De Wever joue une partition complexe , préserver la crédibilité juridique de l’Union, tout en consolidant sa stature d’homme d’État en Belgique. Car chaque sommet européen où il s’oppose à la majorité renforce sa posture nationale , celle d’un Premier ministre qui résiste aux pressions extérieures, au nom du réalisme et de la souveraineté juridique.

Une Belgique sur la ligne de crête

Dans un contexte où l’Union européenne cherche désespérément à afficher son unité face à la Russie, la position belge est inconfortable. Bruxelles — capitale européenne et centre névralgique d’Euroclear — se retrouve à la fois juge et partie. Et c’est précisément ce paradoxe que Bart De Wever veut maîtriser , être l’Européen qui dit non, non par idéologie, mais par sens de la responsabilité.

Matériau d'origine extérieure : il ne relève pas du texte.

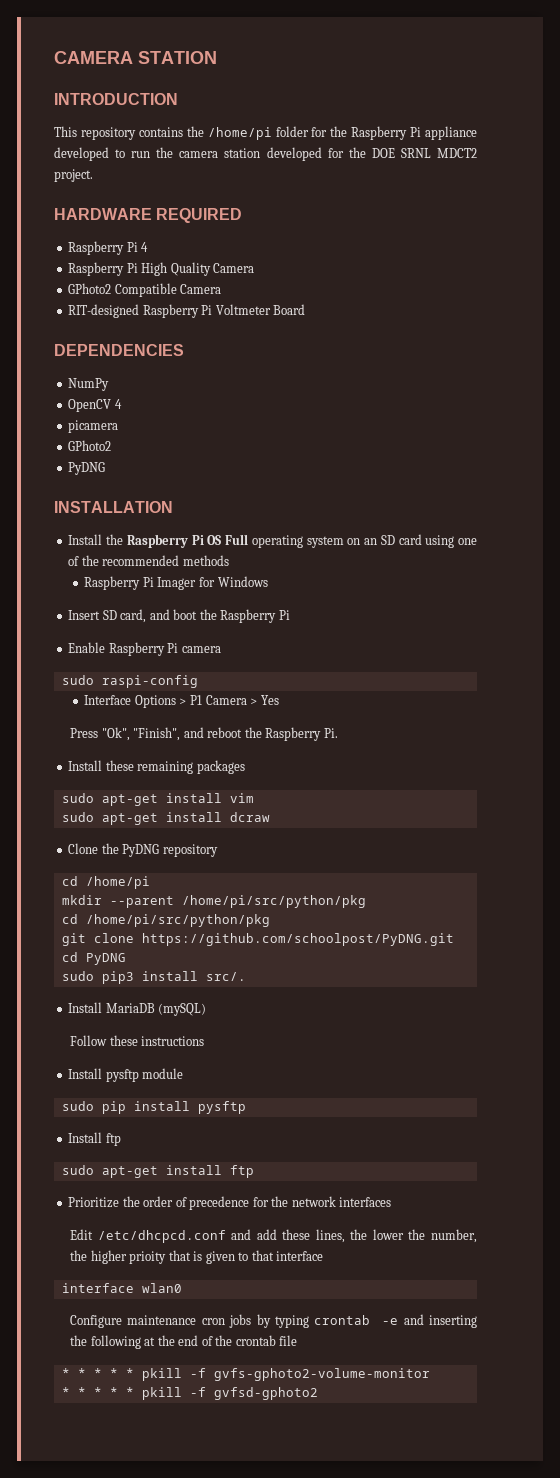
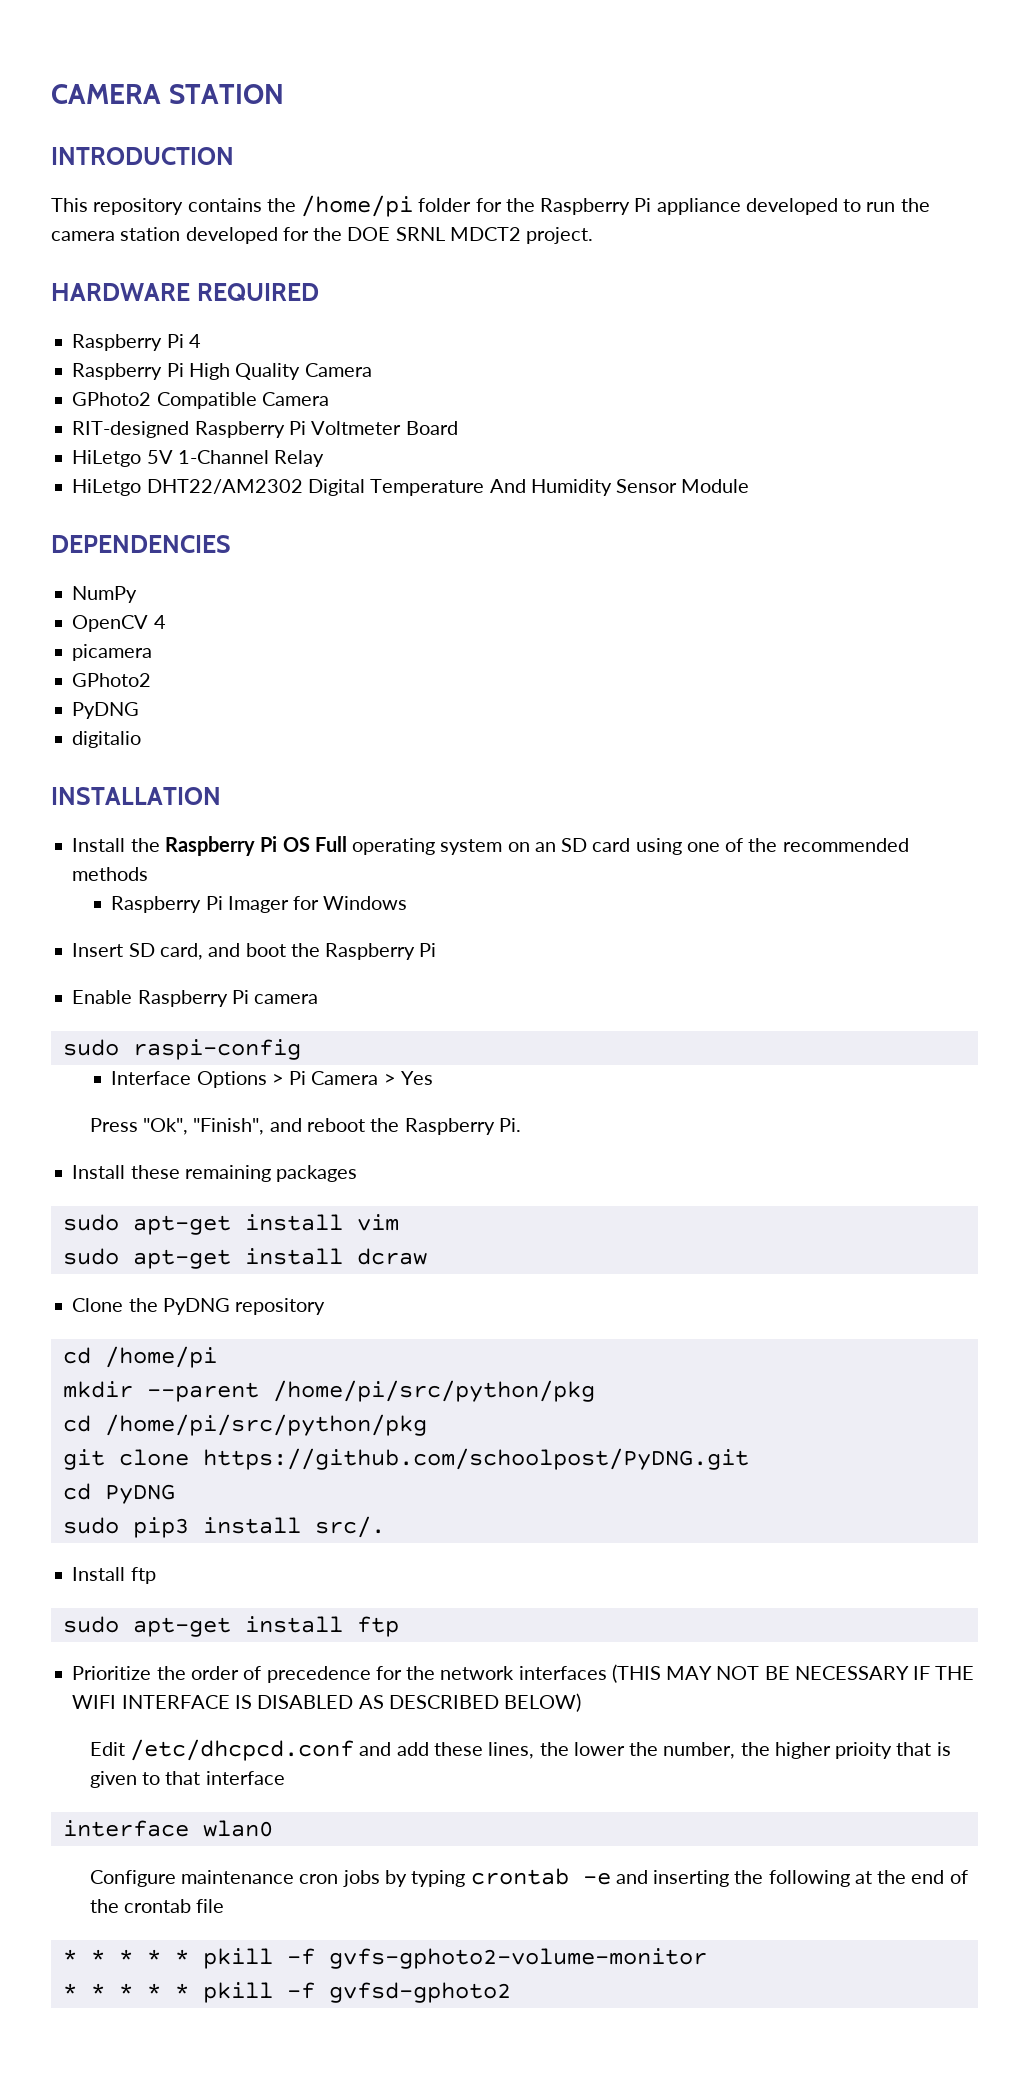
+ HiLetgo 5V 1-Channel Relay
+ HiLetgo DHT22/AM2302 Digital Temperature And Humidity Sensor Module
+ digitalio
- Interface Options > P1 Camera > Yes
+ Interface Options > Pi Camera > Yes
- Install MariaDB (mySQL)
- Follow these instructions
- Install pysftp module
- sudo pip install pysftp
- Prioritize the order of precedence for the network interfaces
+ Prioritize the order of precedence for the network interfaces (THIS MAY NOT BE NECESSARY IF THE WIFI INTERFACE IS DISABLED AS DESCRIBED BELOW)

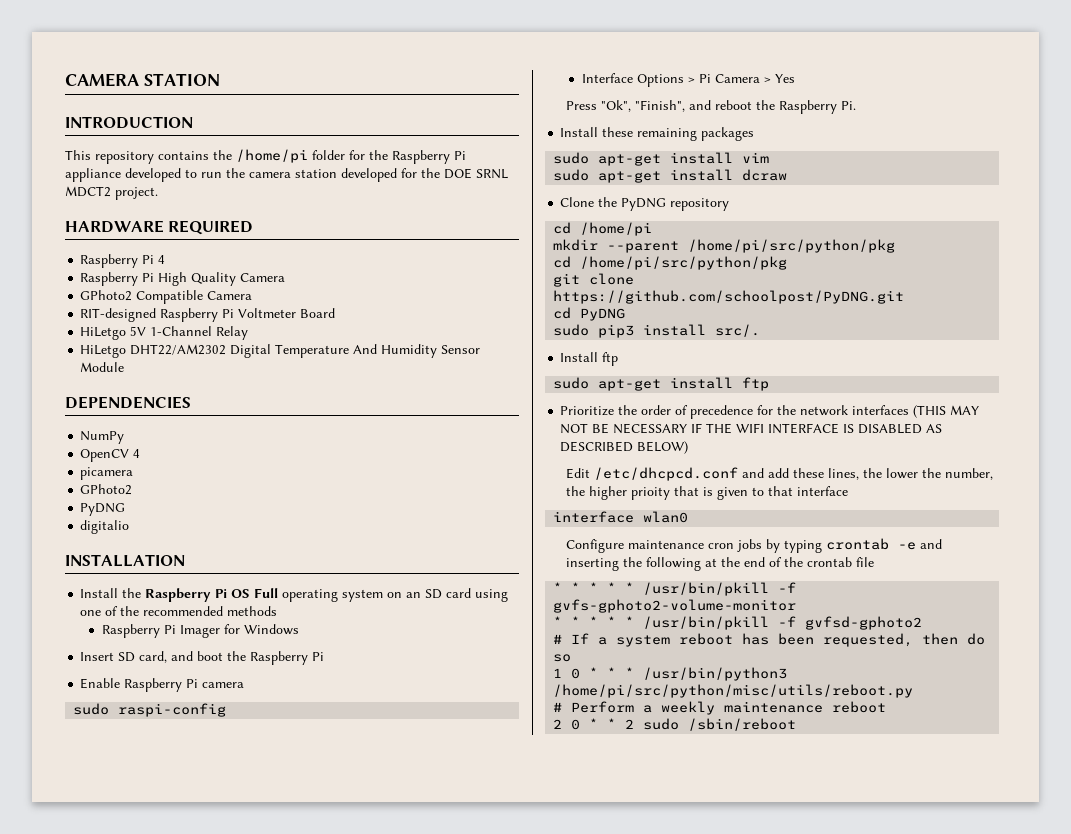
- * * * * * pkill -f gvfs-gphoto2-volume-monitor
+ * * * * * /usr/bin/pkill -f gvfs-gphoto2-volume-monitor
- * * * * * pkill -f gvfsd-gphoto2
+ * * * * * /usr/bin/pkill -f gvfsd-gphoto2
+ # If a system reboot has been requested, then do so
+ 1 0 * * * /usr/bin/python3 /home/pi/src/python/misc/utils/reboot.py
+ # Perform a weekly maintenance reboot
+ 2 0 * * 2 sudo /sbin/reboot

Le « Monsieur non » européen n’est pas un saboteur, mais un conservateur de principes. Dans un continent où la politique s’emballe, il choisit la lenteur du droit. Et si cela déplaît à certains de ses homologues, il semble s’en accommoder parfaitement. Car pour De Wever, le vrai courage politique, c’est de tenir bon quand tout le monde cède.